> [Task details] Check each line of the data below for the word "code", then extract the ones that have it.

Change detection outputs
——————

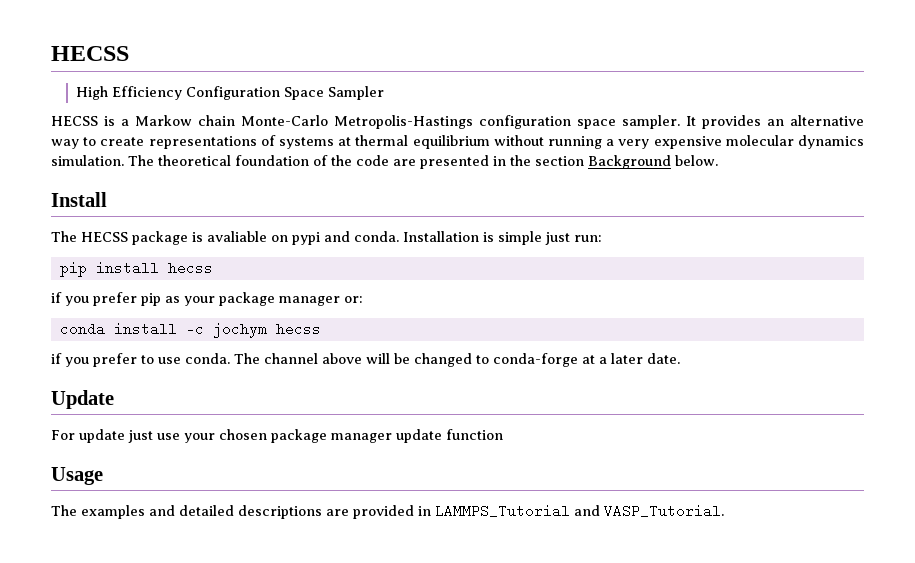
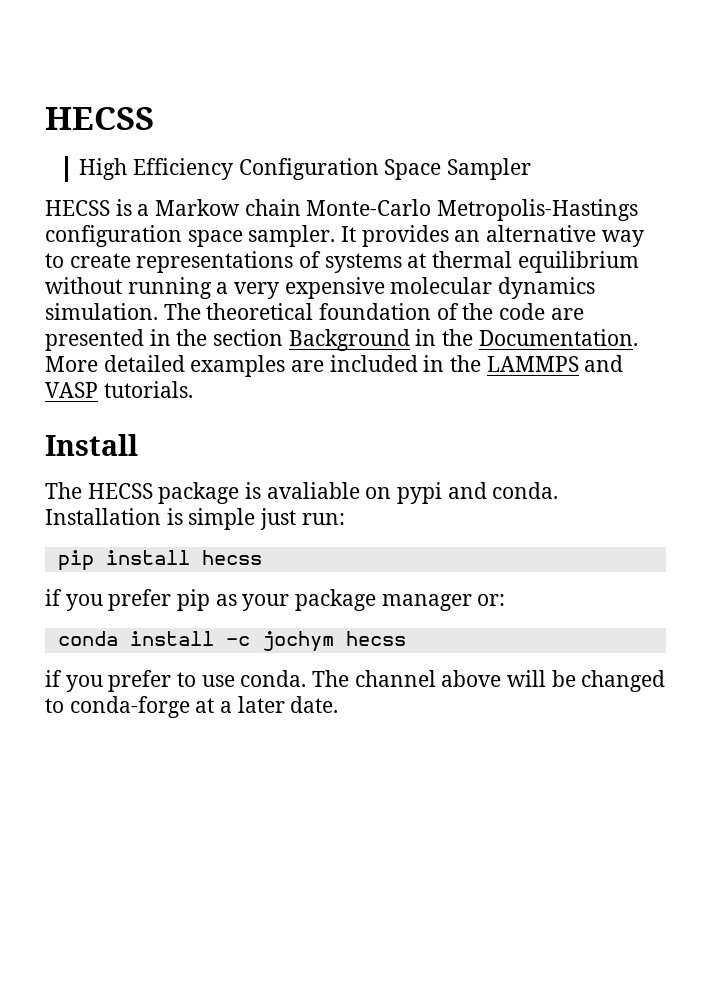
- The theoretical foundation of the code are presented in the section Background below.
+ The theoretical foundation of the code are presented in the section Background in the Documentation. More detailed examples are included in the LAMMPS and VASP tutorials.
- Update
- For update just use your chosen package manager update function
- Usage
- The examples and detailed descriptions are provided in LAMMPS_Tutorial and VASP_Tutorial.

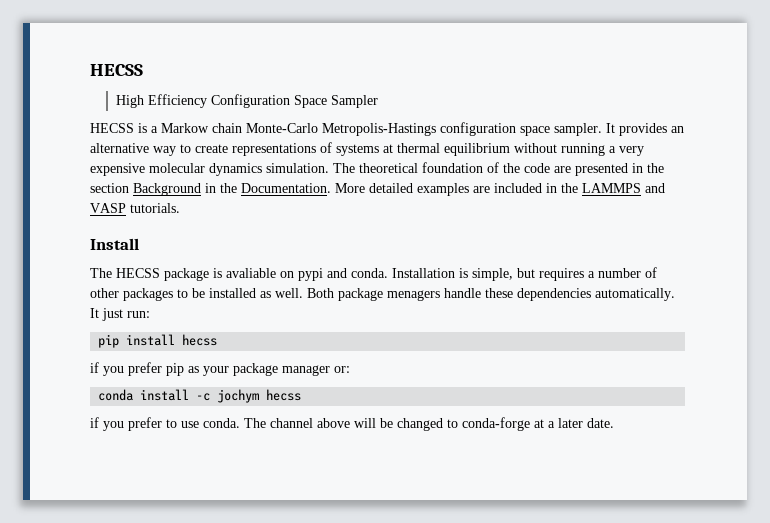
- Installation is simple just run:
+ Installation is simple, but requires a number of other packages to be installed as well. Both package menagers handle these dependencies automatically. It just run:

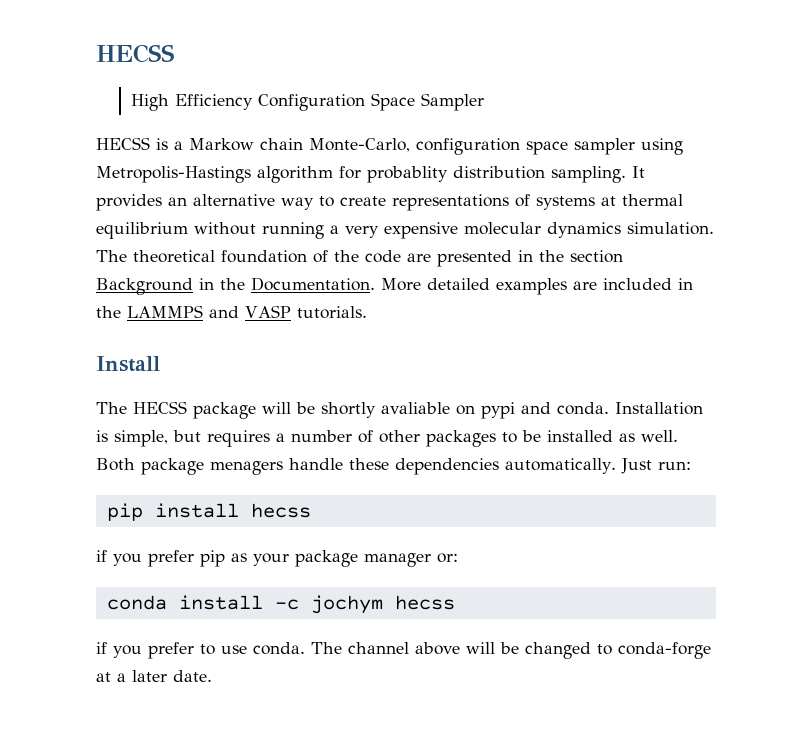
- HECSS is a Markow chain Monte-Carlo Metropolis-Hastings configuration space sampler.
+ HECSS is a Markow chain Monte-Carlo, configuration space sampler using Metropolis-Hastings algorithm for probablity distribution sampling.
- The HECSS package is avaliable on pypi and conda.
+ The HECSS package will be shortly avaliable on pypi and conda.
- It just run:
+ Just run:

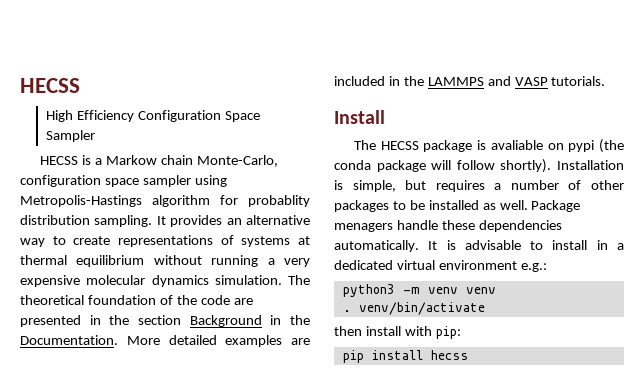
- The HECSS package will be shortly avaliable on pypi and conda.
+ The HECSS package is avaliable on pypi (the conda package will follow shortly).
- Both package menagers handle these dependencies automatically.
+ Package menagers handle these dependencies automatically.
- Just run:
+ It is advisable to install in a dedicated virtual environment e.g.:
+ python3 -m venv venv
+ . venv/bin/activate
+ then install with pip:
  pip install hecss
- if you prefer pip as your package manager or:
- conda install -c jochym hecss
- if you prefer to use conda. The channel above will be changed to conda-forge at a later date.

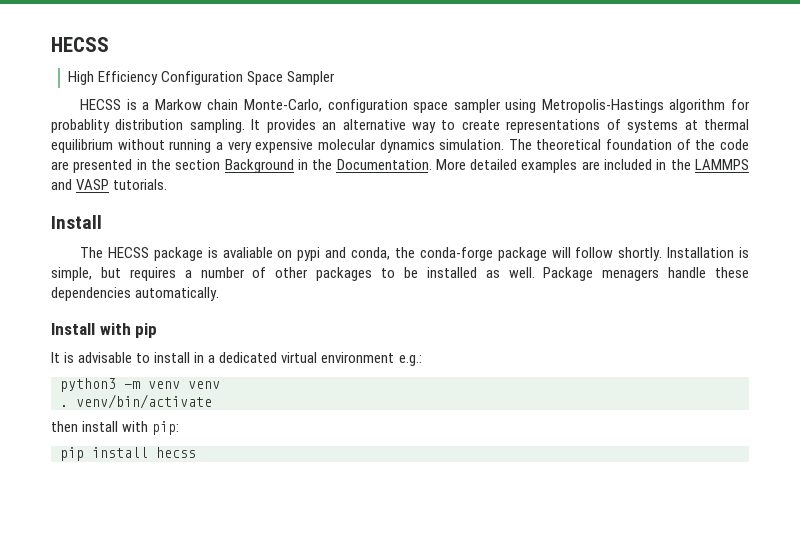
- The HECSS package is avaliable on pypi (the conda package will follow shortly).
+ The HECSS package is avaliable on pypi and conda, the conda-forge package will follow shortly.
- Package menagers handle these dependencies automatically. It is advisable to install in a dedicated virtual environment e.g.:
+ Package menagers handle these dependencies automatically.
+ Install with pip
+ It is advisable to install in a dedicated virtual environment e.g.:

——————

> [Problem solution]
- The theoretical foundation of the code are presented in the section Background below.
+ The theoretical foundation of the code are presented in the section Background in the Documentation. More detailed examples are included in the LAMMPS and VASP tutorials.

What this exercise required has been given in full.